In the future, if we are able to advance our product candidates to the point of, and thereafter through, clinical trials, we will need to expand our development, regulatory, manufacturing, marketing and sales capabilities or contract with third parties to provide for these capabilities. Any future growth will place a significant strain on our management and on our administrative, operational, and financial resources. Therefore, our future financial performance and our ability to commercialize our product candidates and to compete effectively will depend, in part, on our ability to manage any future growth effectively. To manage this growth, we must expand our facilities, augment our operational, financial and management systems, and hire and train additional qualified personnel. If we are unable to manage our growth effectively, our business may be harmed.

Our business will subject us to the risk of liability claims associated with the use of hazardous materials and chemicals.

Our contract research and development activities may involve the controlled use of hazardous materials and chemicals. Although we believe that our safety procedures for using, storing, handling and disposing of these materials comply with federal, state and local laws and regulations, we cannot completely eliminate the risk of accidental injury or contamination from these materials. In the event of such an accident, we could be held liable for any resulting damages and any liability could have a materially adverse effect on our business, financial condition, and results of operations. In addition, the federal, state and local laws and regulations governing the use, manufacture, storage, handling and disposal of hazardous or radioactive materials and waste products may require our contractors to incur substantial compliance costs that could materially adversely affect our business, financial condition, and results of operations.

We rely on key executive officers and scientific and medical advisors, and their knowledge of our business and technical expertise would be difficult to replace.

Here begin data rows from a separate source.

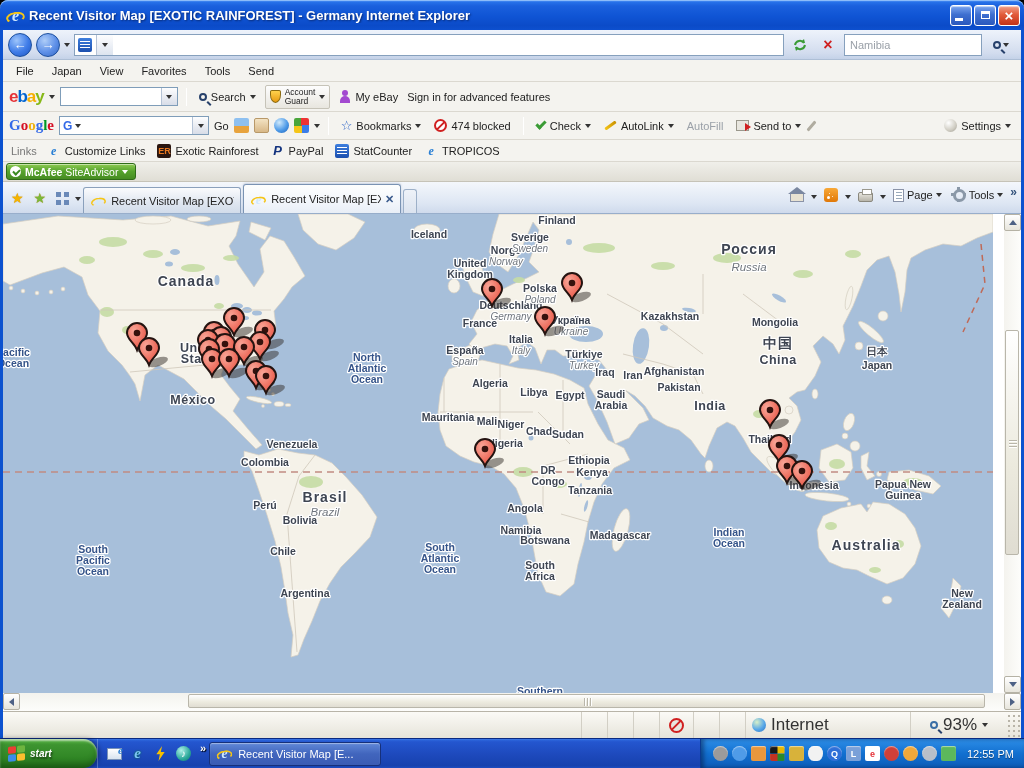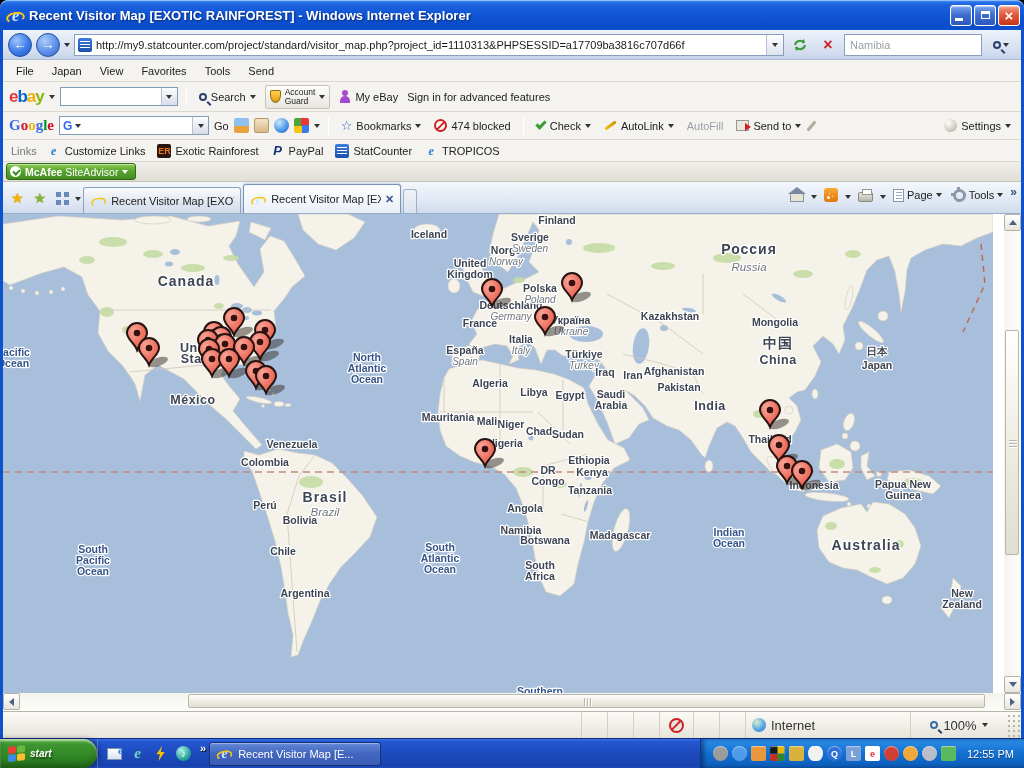--- a/index.html
+++ b/index.html
@@ -138,21 +138,21 @@
 .sb{font-size:11.5px;font-style:italic;fill:#6f757d}
 .o{font-size:10.5px;font-weight:bold;fill:#35548a}
 .land{fill:#f5f2e9;stroke:#d5cfc1;stroke-width:.7}
 .green{fill:#c5dba4;opacity:.9}
 .lake{fill:#a7bfda}
 .bline{stroke:#cfc8ba;stroke-width:.8;fill:none}
 .pin-body{fill:url(#pinGrad);stroke:#241310;stroke-width:2}
 .pin-dot{fill:#35120d}
 .pin-shadow{fill:#36302b;opacity:.5}
 
-.statusbar{flex:0 0 27px;height:27px;display:flex;align-items:center;background:linear-gradient(#fbfaf6,#e6e4da);border-top:1px solid #b8b4a8;font-size:13px;color:#333}
+.statusbar{flex:0 0 27px;height:27px;display:flex;align-items:center;background:linear-gradient(#fbfaf6,#e6e4da);border-top:1px solid #b8b4a8;font-size:17px;color:#333}
 .seg{height:100%;display:flex;align-items:center;justify-content:center;border-right:1px solid #d2cfc5;gap:5px;padding:0 6px}
 .seg.big{flex:1;border-right:1px solid #d2cfc5}
 .globe-sm{width:14px;height:14px;border-radius:50%;background:radial-gradient(circle at 35% 30%,#d8f0c8,#58a8e8 55%,#2a6fc0)}
 .popup-ico{width:15px;height:15px;border-radius:50%;border:2px solid #d02020;position:relative;background:#e8e6df}
 .popup-ico::after{content:"";position:absolute;left:-1px;top:4.5px;width:13px;height:2px;background:#d02020;transform:rotate(-45deg)}
 .grip{width:14px;height:100%;background:radial-gradient(circle at 3px 3px,#b8b4a8 1px,transparent 1.5px);background-size:5px 5px;background-position:bottom right}
 
 .taskbar{position:absolute;left:0;right:0;bottom:0;height:30px;display:flex;align-items:stretch;
  background:linear-gradient(#3d7ae8 0%,#2a61d8 5%,#2456cf 10%,#1d49bc 55%,#1742ae 92%,#1d4cc0 100%);border-top:1px solid #0a2a80}
 .start-btn{flex:0 0 97px;display:flex;align-items:center;gap:5px;padding:0 16px 0 8px;border-radius:0 14px 14px 0;
@@ -181,40 +181,39 @@
 .clock{color:#fff;font-size:11px;margin-left:7px;text-shadow:0 1px 1px rgba(0,0,0,.45)}
 </style>
 </head>
 <body>
 
 <div class="window">
   <div class="titlebar">
     <span class="ie-ico">
         <i>e</i>
       </span>
-    <span class="title-text">Recent Visitor Map [EXOTIC RAINFOREST] - Windows Internet Explorer</span>
+    <span class="title-text">Recent Visitor Map [EXOTIC RAINFOREST] - Germany Internet Explorer</span>
     <span class="winbtns">
       <span class="wb">
           <span class="glyph-min"></span>
         </span>
       <span class="wb">
           <span class="glyph-max"></span>
         </span>
       <span class="wb close">×</span>
     </span>
   </div>
   <div class="win-body">
 
     <div class="navbar">
       <span class="navcircle">←</span>
       <span class="navcircle fwd">→</span>
       <span class="chev-down"></span>
       <span class="addr">
         <span class="favicon"></span>
-        <span class="addr-text">http://my9.statcounter.com/project/standard/visitor_map.php?project_id=1110313&amp;PHPSESSID=a17709ba3816c707d66f</span>
         <span class="addr-drop">
             <span class="chev-down"></span>
           </span>
       </span>
       <span class="nav-sq">
         <svg width="16" height="16" viewBox="0 0 16 16">
           <path d="M3,8 a5,5 0 0 1 9,-2" fill="none" stroke="#3a9b35" stroke-width="2"></path>
           <path d="M12,2 l1,4 -4,-1 z" fill="#3a9b35"></path>
           <path d="M13,8 a5,5 0 0 1 -9,2" fill="none" stroke="#3a9b35" stroke-width="2"></path>
           <path d="M4,14 l-1,-4 4,1 z" fill="#3a9b35"></path>
@@ -769,21 +768,21 @@
           <span class="popup-ico"></span>
         </span>
       <span class="seg" style="width:26px"></span>
       <span class="seg" style="width:26px"></span>
       <span class="seg" style="width:165px;justify-content:flex-start">
         <span class="globe-sm"></span>
         <span>Internet</span>
       </span>
       <span class="seg" style="width:96px;border-right:none">
         <span class="mag" style="border-color:#3a6ea5"></span>
-        <span>100%</span>
+        <span>93%</span>
         <span class="chev-down"></span>
       </span>
       <span class="grip"></span>
     </div>
   </div>
 </div>
 
 <div class="taskbar">
   <span class="start-btn">
     <span class="win-flag">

We are highly dependent on Dr. Jonathan Lewis, our Chief Executive Officer and Chief Medical Officer, Richard Bagley, our President, Chief Operating Officer and Chief Financial Officer, and our principal scientific, regulatory, and medical advisors. Dr. Lewis’ and Mr. Bagley’s employment are governed by written employment agreements that provide for terms that expire in January 2013 and July 2011, respectively. Dr. Lewis and Mr. Bagley may terminate their employment with us at any time, subject, however, to certain non-compete and non-solicitation covenants. The loss of the technical knowledge and management and industry expertise of Dr. Lewis and Mr. Bagley, or any of our other key personnel, could result in delays in product development, loss of customers and sales, and diversion of management resources, which could adversely affect our operating results. We do not carry “key person” life insurance policies on any of our officers or key employees.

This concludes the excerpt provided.